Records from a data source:
======

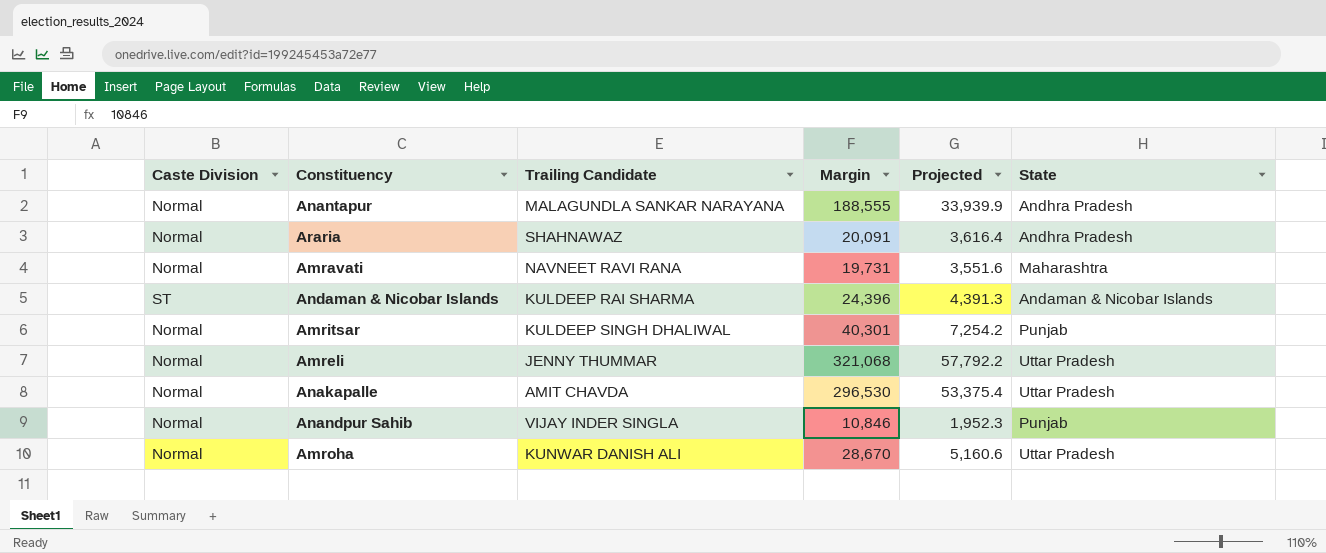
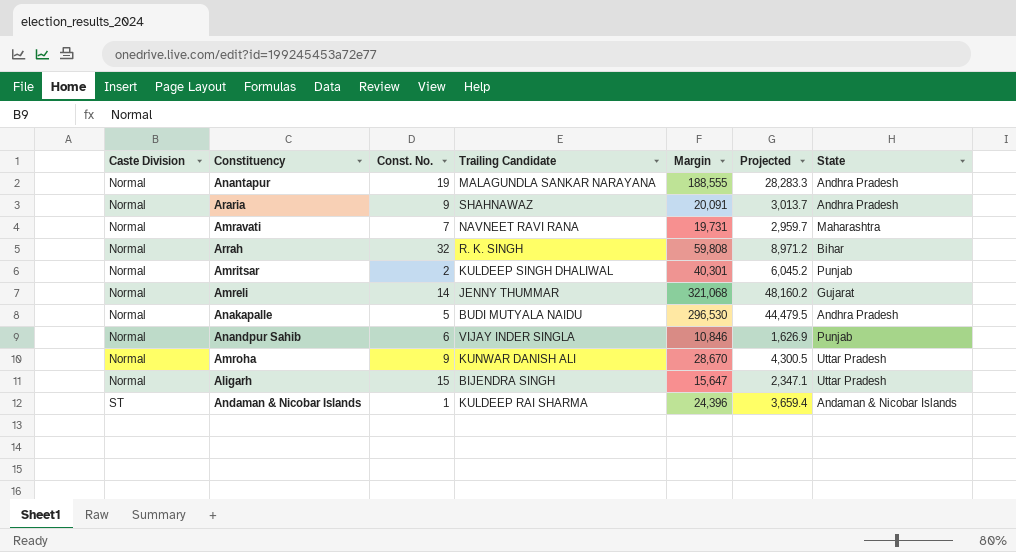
row order: none -> Caste Division ascending
column Const. No. | position: none -> 3
column Projected | formula: [Margin] * 0.18 -> [Margin] * 0.15
row Arrah: none -> Normal | 32 | R. K. SINGH | 59,808 | 8,971.2 | Bihar
Amreli | State: Uttar Pradesh -> Gujarat
Anakapalle | Trailing Candidate: AMIT CHAVDA -> BUDI MUTYALA NAIDU
Anakapalle | State: Uttar Pradesh -> Andhra Pradesh
row Aligarh: none -> Normal | 15 | BIJENDRA SINGH | 15,647 | 2,347.1 | Uttar Pradesh

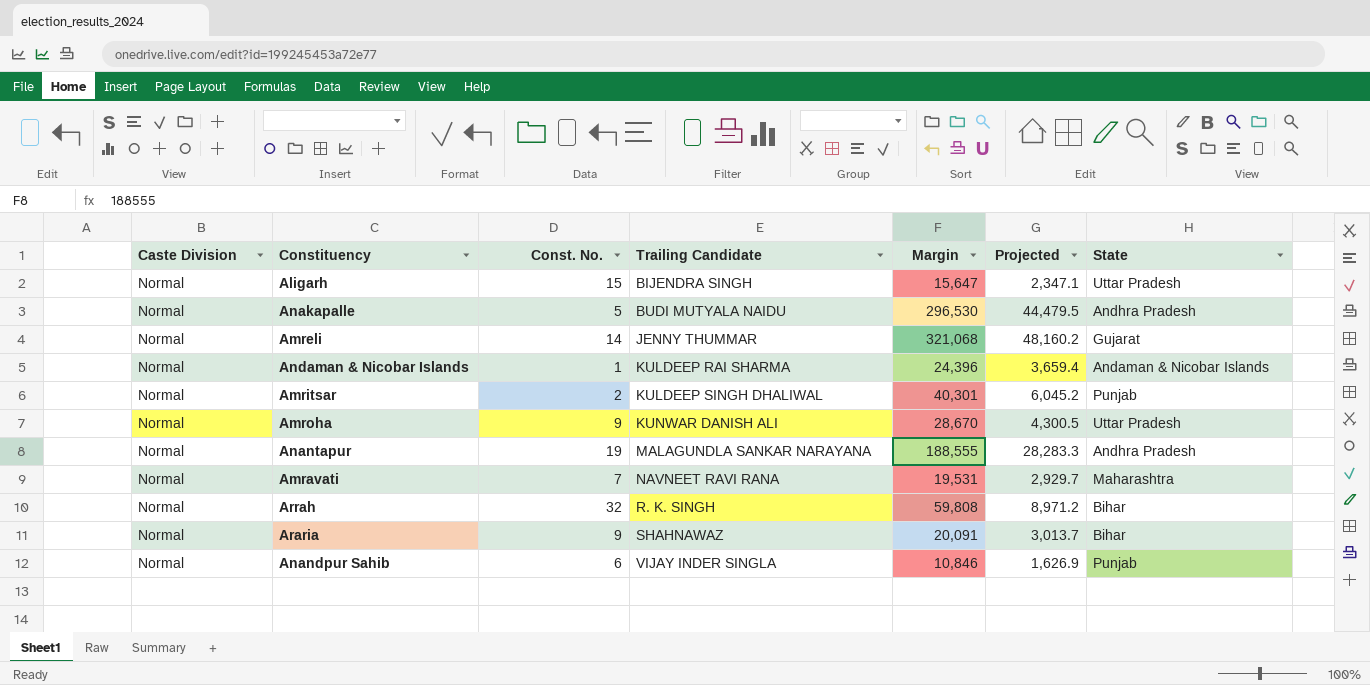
row order: Caste Division ascending -> Trailing Candidate ascending
Andaman & Nicobar Islands | Caste Division: ST -> Normal
Amravati | Margin: 19,731 -> 19,531
Amravati | Projected: 2,959.7 -> 2,929.7
Araria | State: Andhra Pradesh -> Bihar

======

- [Instructions to follow]:
Because only the text is wanted, repeat all the entries exactly and leave out the pictures.

- [Problem solution]:
row order: none -> Caste Division ascending
column Const. No. | position: none -> 3
column Projected | formula: [Margin] * 0.18 -> [Margin] * 0.15
row Arrah: none -> Normal | 32 | R. K. SINGH | 59,808 | 8,971.2 | Bihar
Amreli | State: Uttar Pradesh -> Gujarat
Anakapalle | Trailing Candidate: AMIT CHAVDA -> BUDI MUTYALA NAIDU
Anakapalle | State: Uttar Pradesh -> Andhra Pradesh
row Aligarh: none -> Normal | 15 | BIJENDRA SINGH | 15,647 | 2,347.1 | Uttar Pradesh

row order: Caste Division ascending -> Trailing Candidate ascending
Andaman & Nicobar Islands | Caste Division: ST -> Normal
Amravati | Margin: 19,731 -> 19,531
Amravati | Projected: 2,959.7 -> 2,929.7
Araria | State: Andhra Pradesh -> Bihar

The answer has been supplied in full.